SDB-Film erinnert daran, dass es auch immer wieder gute Genrefilme aus Deutschland gibt. Und das nicht erst seit gestern. 2010 kam z.B. „Rammbock“ in die Kinos und ins Fernsehen. Sidney Scheringist von „dem kleinen Fernsehspiel“ des ZDF noch immer sehr angetan.

– Vom Filmemacher Axel Ranisch habe ich bisher noch keinen Film sehen können, er steht aber mit seinem deutschen Mumblecore hoch im Kurs. Abspannsitzenbleiber konnte er mit seinem vierten Spielfilm „Alki Alki“ begeistern.

Etwas vorhersehbar, aber trotzdem recht gelungen finden Morgen Luft von Cinematographic Tides das Langfilmdebüt „Schrotten!“ von Max Zähle, der bereits für seinen Kurzfilm „Raju“ oscar-nominiert war.
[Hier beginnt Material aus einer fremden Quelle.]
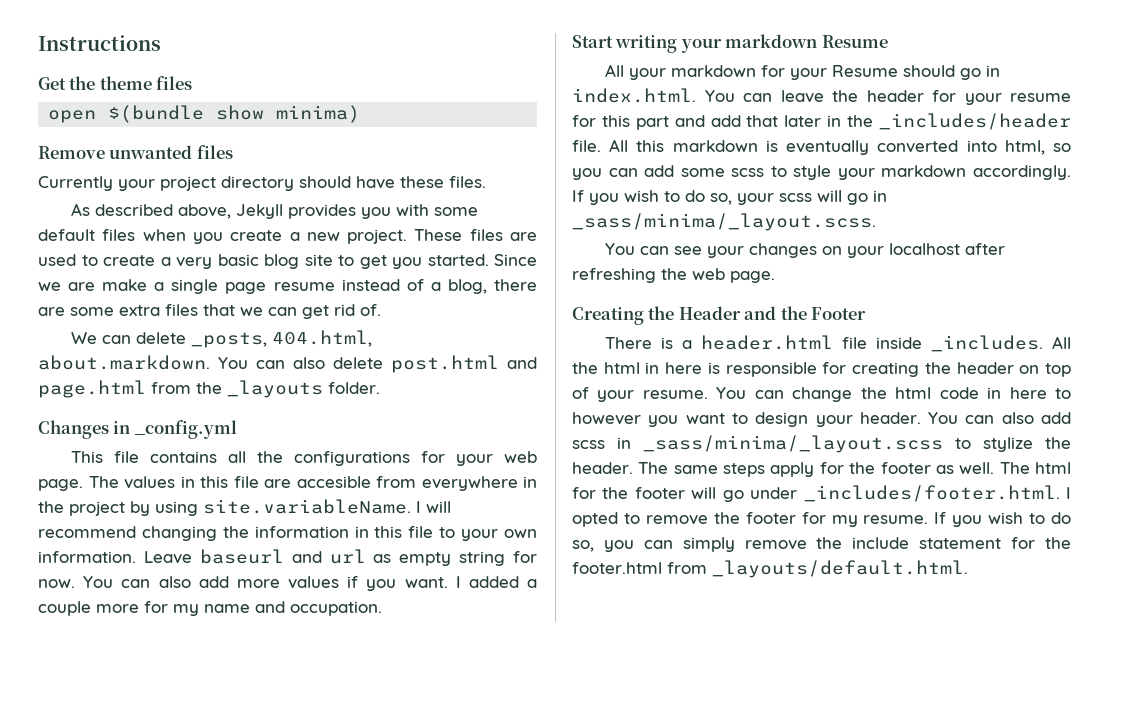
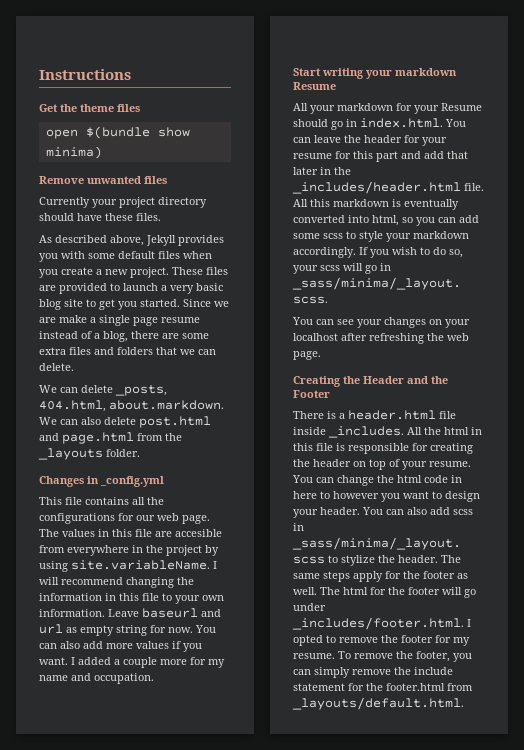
- These files are used to create a very basic blog site to get you started.
+ These files are provided to launch a very basic blog site to get you started.
- Since we are make a single page resume instead of a blog, there are some extra files that we can get rid of.
+ Since we are make a single page resume instead of a blog, there are some extra files and folders that we can delete.
- We can delete _posts, 404.html, about.markdown. You can also delete post.html and page.html from the _layouts folder.
+ We can delete _posts, 404.html, about.markdown. We can also delete post.html and page.html from the _layouts folder.
- This file contains all the configurations for your web page.
+ This file contains all the configurations for our web page.
- All your markdown for your Resume should go in index.html. You can leave the header for your resume for this part and add that later in the _includes/header file.
+ All your markdown for your Resume should go in index.html. You can leave the header for your resume for this part and add that later in the _includes/header.html file.
- All the html in here is responsible for creating the header on top of your resume.
+ All the html in this file is responsible for creating the header on top of your resume.
- If you wish to do so, you can simply remove the include statement for the footer.html from _layouts/default.html.
+ To remove the footer, you can simply remove the include statement for the footer.html from _layouts/default.html.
– Aktuell sorgen zwei deutsche Genre-Filme für Furore: „Der Nachtmahr“ und „Wild“. Völlig zurecht findet auch Oliver Armknecht von film-rezensionen.de

– Mauritia Meyer stellt auf Schattenlichter einen der besten italienischen Thriller der 70er Jahre vor: „Der Tod trägt schwarzes Leder“.

– Überraschung! Mel Gibson hat wieder einen neuen Film gedreht und laut funxton ist „Blood Father“ auch so richtig gut geworden.

– Matthias Holm macht sich auf Die Nacht der lebenden Texte viele Gedanken über den Meta-Horror „Cabin in the Woods“. Und Volker Schönenberger entdeckt „Dracula in Pakistan“.

– Candyman, Candyman, Candyman, Candyman, Candym..! Oliver Nöding auf Remember It For Later mit einigen klugen Gedanken zu Bernhard Roses Horrorfilm-Klassiker.

– Er hat seit seiner Premiere vor 28 Jahren kaum etwas an Aktualität eingebüßt: John Carpenters „Sie leben!“, den totalschaden auf Splattertrash noch einmal bespricht.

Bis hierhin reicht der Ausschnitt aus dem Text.